The first time I came to Pune I witnessed a simple act that made a profound impact on me. I was staying with a woman who shared an apartment with her daughter and grandson. As we sat one morning at breakfast, a few mosquitoes hovered around the grandson’s head. After some research and discussion I had decided not to take the recommended malaria pills even though it was monsoon season. So when I noted the mosquitoes in the screen-free house, I experienced a little niggling anxiety. Usha, the grandmother, was as casual as ever, as she waved her hand around her grandson Akshay’s head. In the USA, even without the threat of malaria, we would have swatted violently at them, even if it meant striking the child. Then we would have been very proud of ourselves for decimating them. Here, the mosquitoes just were not a big deal at all.

I learned to practice this equanimity in evening Pranayama class, when at dusk, the mosquitoes would float indoors. Lying in Pranayama Savasana, I would feel a sting, but instead of reacting and scratching, I made myself lie still. What I learned is that the bite would swell up but stop itching in about 15 minutes. If I withheld the urge to scratch, by morning, the bite would be a tiny, inconsequential dot that didn’t even itch.

“When you come here, you are NOBODY,” Geetaji harshly reminds us, tired of the expectations of international students who are used to red carpet treatment. For some people this is a vacation, and the yoga is part of a range of activities which may include travel to a resort in Goa, shopping every weekend, day trips to ayurvedic spas or exotic temples, and so forth. Others may want to replicate their life in their home country and feel frustrated that they cannot find the right ingredients for their favorite dishes, or that things just are not as “good” here. Others may come here to be useful and helpful, and want to be appreciated for their service and sacrifice.
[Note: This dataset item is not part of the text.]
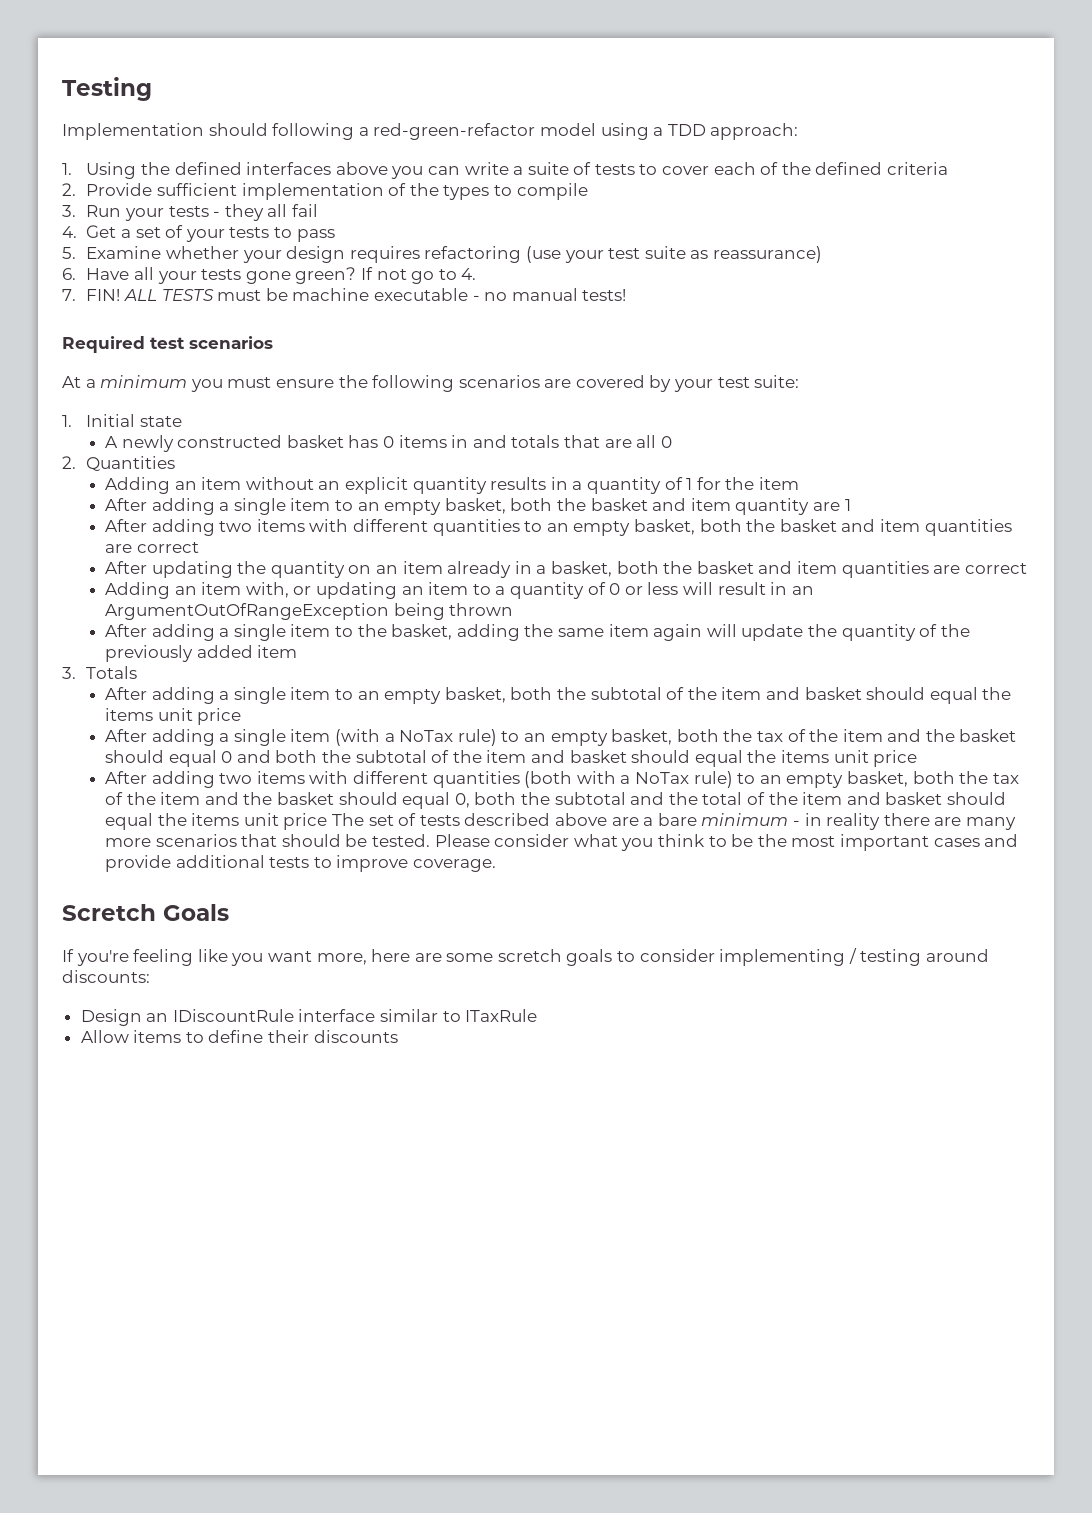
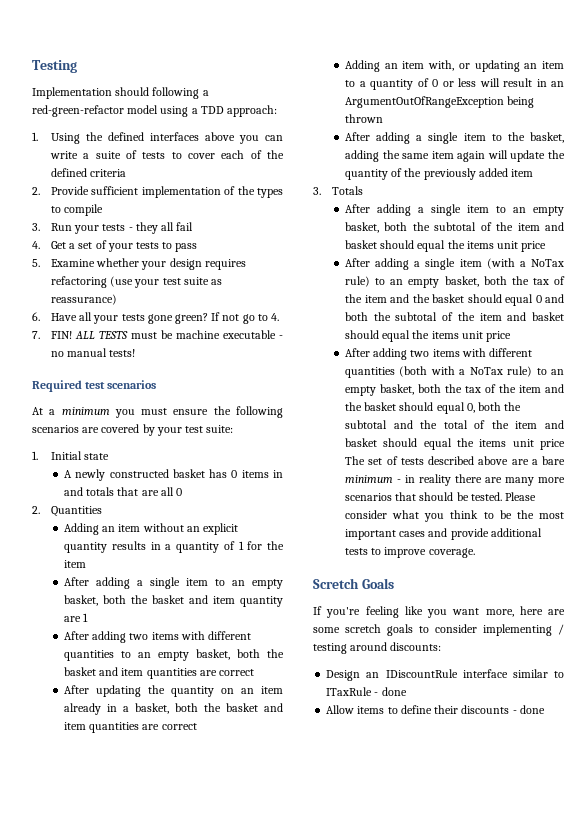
(538, 1015) none -> [374,687,407,696] - done
(398, 1036) none -> [512,705,545,714] - done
Morning practice in the hall can be intense. Mat to mat, we compete for space, props, and walls. Practitioners contort themselves into the most advanced poses that you’ve only seen in books, as well as those spending all morning propped in supine restoratives. Senior Teachers from around the world vie for Guruji’s attention, and the local teachers are on alert to anticipate and meet his requests. In that atmosphere it can be difficult to concentrate and impossible not to compare. One has to practice being fully in the present moment in that 24 x 68 inch space of one’s own mat, to listen to one’s own body and with intelligence, discern what should be practiced that day. Only here do we settle into anandamaya kosha, the bliss of the practice.

Buddhist teacher Pema Chodron points out, “Our ego is like a room with a closed door. Our whole life work is to open that door.” Study at RIMYI will be most rewarding if we let that door open: If we come with modesty, humility, openness, and trust, with a willingness to listen more than to be listened to, a willingness to have our ego bruised which could include getting our feelings hurt, and a willingness to feel small and empty. We learn that OUR ways are not always the best, that Western pharmaceuticals may hurt more than help, that what we believed about an asana may be delusional, and that cockroaches really can’t hurt us.

“Learning is as much an art as teaching,” BKS Iyengar observes. We come to RIMYI to shed the armor of our egos and practice the art of learning.